Member states of the World Trade Organization (WTO) are required to comply with TRIPS agreements but are allowed important flexibilities, including compulsory licensing and parallel imports in manufacturing and procuring generic versions of patented medicines. Countries must incorporate these flexibilities into their national legislation. Members categorized as Least Developed Countries (LDC) are exempt from TRIPS agreement until 2016, with the possibility of further extension.

However, bilateral and regional Free Trade Agreements (FTAs) and Economic Partnership Agreements could contain clauses that undermine the TRIPS flexibilities, such as extending the life of patents beyond 20 years.

These clauses, generally known as TRIPS-plus provisions, could affect public health in Asia and the Pacific regions, UNAIDS and the UN Development Programme (UNDP) warned in a joint brief. “To retain the benefits of TRIPS Agreement flexibilities, countries… should avoid entering into FTAs that contain TRIPS-plus obligations that can impact on… [the] price or availability [of pharmaceuticals],” the UNAIDS/UNDP brief noted.

The World Health Organization (WHO), the UN Children’s Fund (UNICEF) and UNAIDS Progress report for 2011 puts the number of people receiving ARV therapy in Asia and the Pacific at 980,000 – almost triple the number of HIV-positive people being treated in 2006.

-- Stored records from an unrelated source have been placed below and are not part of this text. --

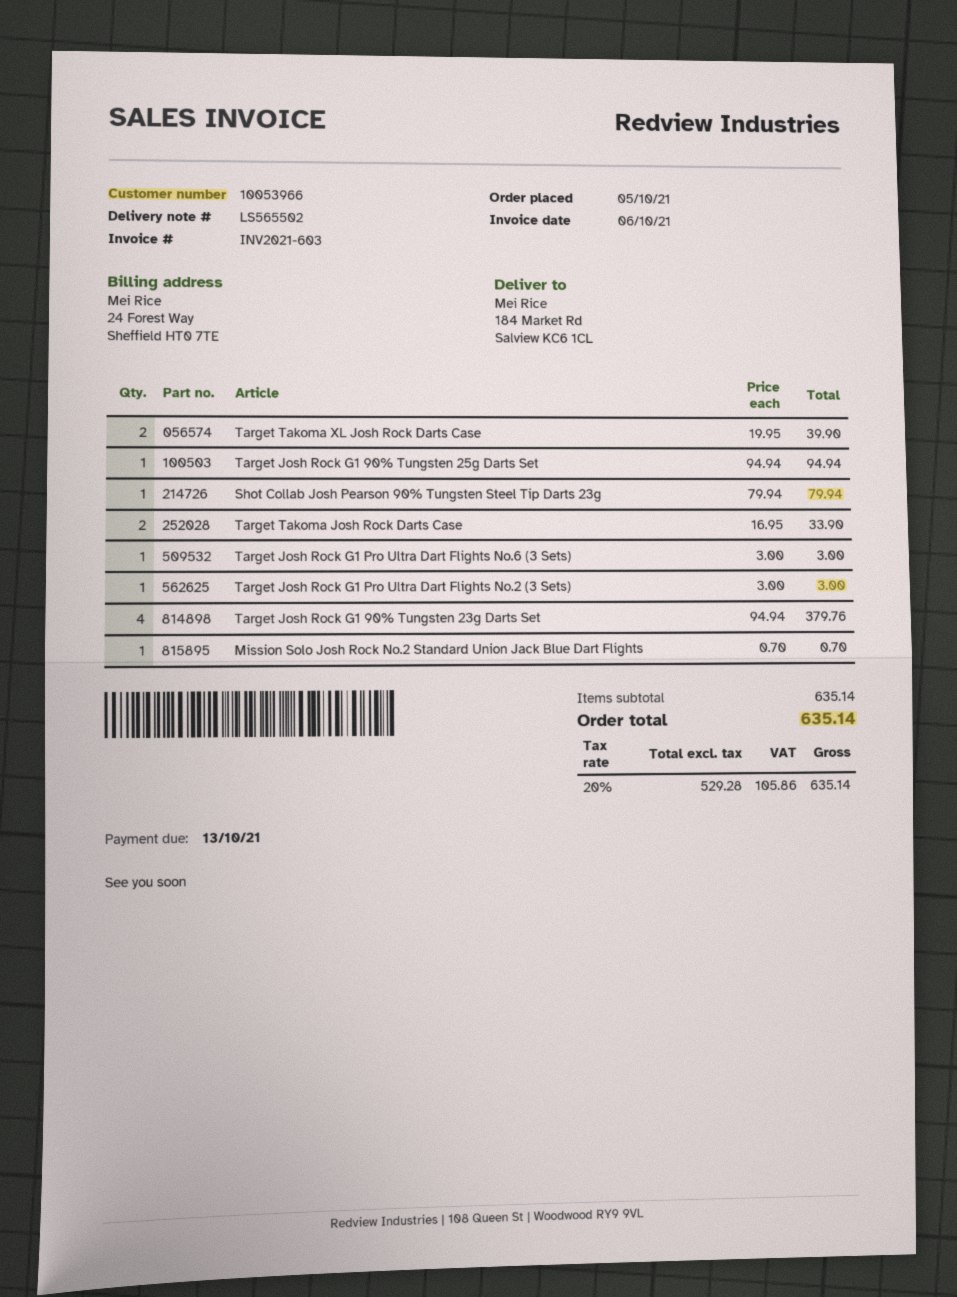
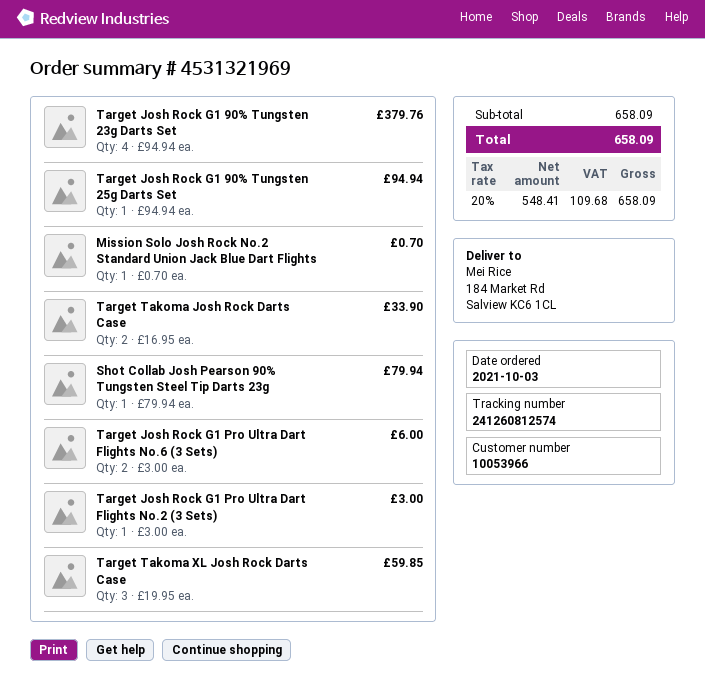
order date: 2021-10-05 -> 2021-10-03
Target Takoma XL Josh Rock Darts Case: 2 x 19.95 = 39.90 -> 3 x 19.95 = 59.85
Target Josh Rock G1 Pro Ultra Dart Flights No.6 (3 Sets): 1 x 3.00 = 3.00 -> 2 x 3.00 = 6.00
subtotal: 635.14 -> 658.09
net: 529.28 -> 548.41
tax: 20% = 105.86 -> 20% = 109.68
total: 635.14 -> 658.09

Despite this progress, only 39 percent of the people who need ARV treatment receive it, and statistics vary widely across the region, partly because of cost. Cambodia has an estimated 92 percent treatment coverage, Thailand has 67 percent, Malaysia 36 percent and the Philippines 51 percent, according to the report.

In Myanmar the situation remains dire. Of the 240,000 people thought to be infected with HIV, only 24 percent have access to ARVs and are in the more advanced stages of HIV/AIDS, said the international health NGO, Médecins Sans Frontières (MSF).

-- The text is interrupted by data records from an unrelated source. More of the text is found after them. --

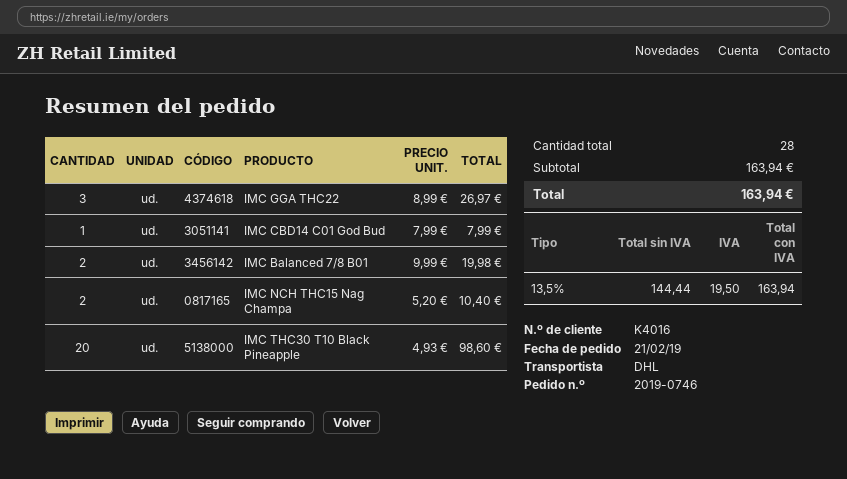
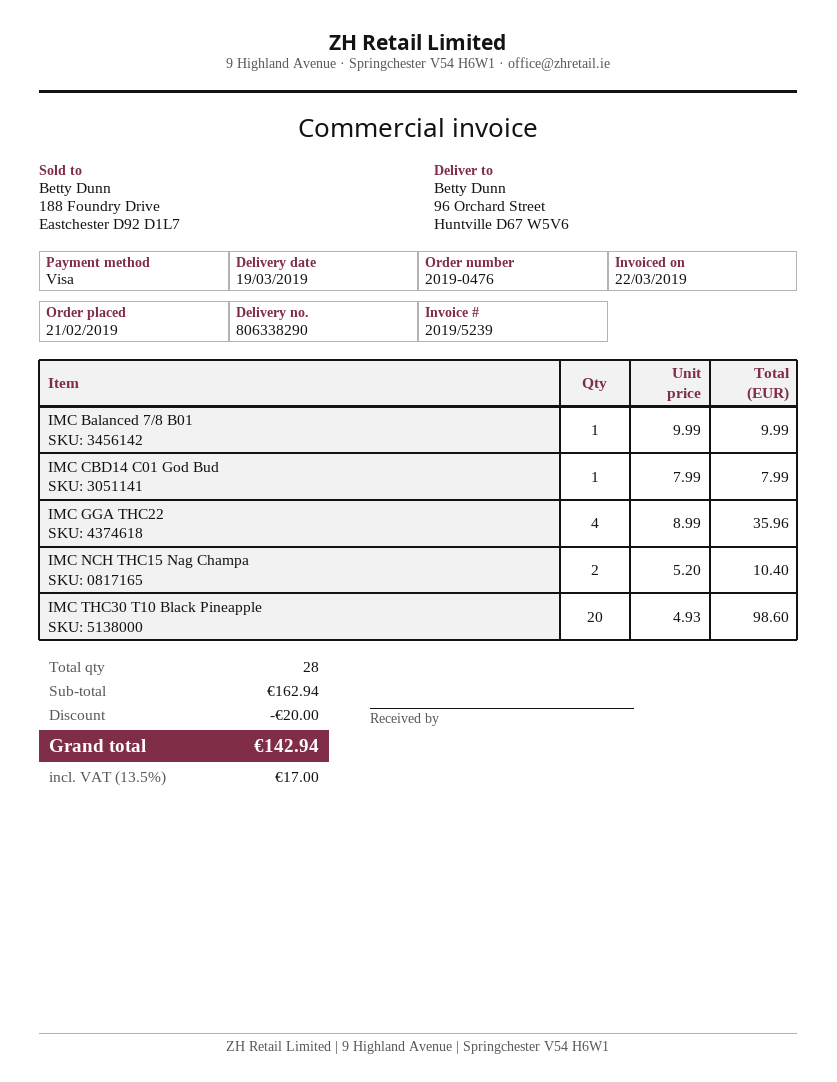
order number: 2019-0746 -> 2019-0476
IMC GGA THC22: 3 x 8.99 = 26.97 -> 4 x 8.99 = 35.96
IMC Balanced 7/8 B01: 2 x 9.99 = 19.98 -> 1 x 9.99 = 9.99
subtotal: 163.94 -> 162.94
discount: none -> 20.00
tax: 13.5% = 19.50 -> 13.5% = 17.00
total: 163.94 -> 142.94

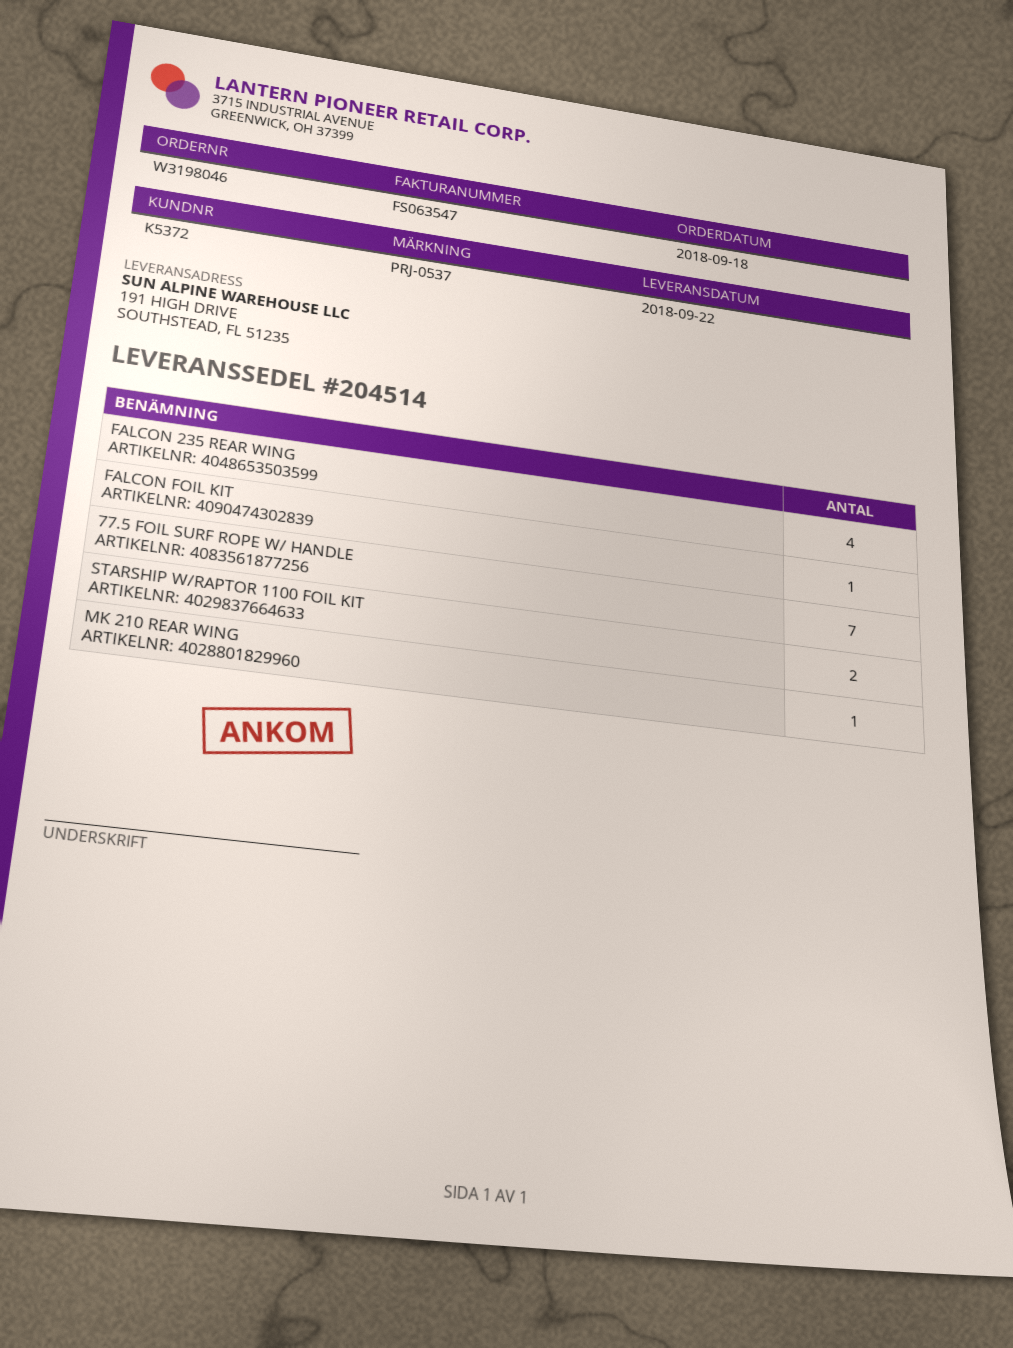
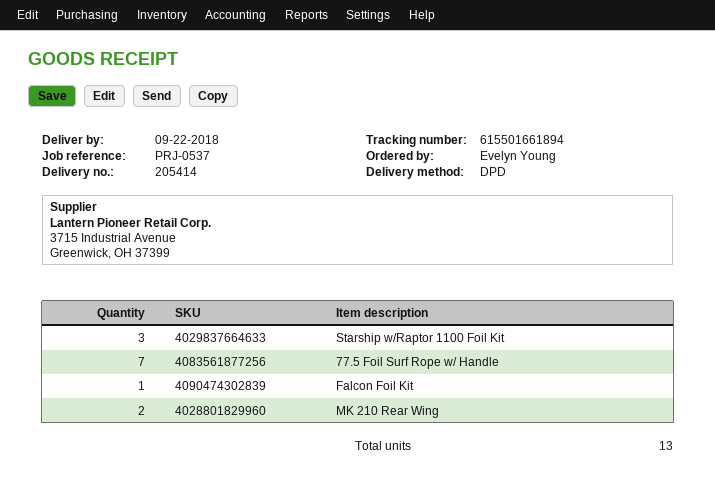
delivery note number: 204514 -> 205414
FALCON 235 REAR WING: 4 -> none
STARSHIP W/RAPTOR 1100 FOIL KIT: 2 -> 3
MK 210 REAR WING: 1 -> 2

''We are very concerned about the sustainable future of HIV treatment programmes. Countries must use all the means at their disposal, including the TRIPS flexibilities, to ensure … the significant scale-up of HIV services''

“Only about one-third of people [in Asia and the Pacific] in need have access to treatment,” said Kraus of UNAIDS, warning that in the current economic climate sustaining even that in the long term will be a challenge.

Among the FTAs under negotiation, including the agreement on data exclusivity between the European Union (EU) and India, the Trans-Pacific Partnership Trade Agreement (TPP) is of particular concern. TPP is a multilateral trade agreement among nine countries: Singapore, Malaysia, Vietnam, Brunei Darussalam, Australia, New Zealand, Chile, Peru, and the United States. Activists worry that TPP will threaten access to generic medicines and are urging those countries still negotiating, such as Malaysia and Vietnam, not to join.

“TPP is a free trade agreement that goes far beyond what the WTO requires. It could impact access to second- and third-line ARVs, with devastating effects on people’s lives,” said Paul Cawthorne, an access to medicines campaign coordinator at MSF in Bangkok. “TPP could also impact access to first-line ARVs and block people from receiving life-saving treatment.”

However, a statement by the Office of the United States Trade Representative on 10 July noted that the proposals on intellectual property rights were still being negotiated, and the TPP agreement would boost trade and investment among partner countries, bringing economic growth and development, and addressing key issues such as worker rights and the environment.

The issue of access to affordable medicines and the TRIPS-plus provisions is expected to feature high on the agenda of the 19th International AIDS Conference in Washington on 22 July.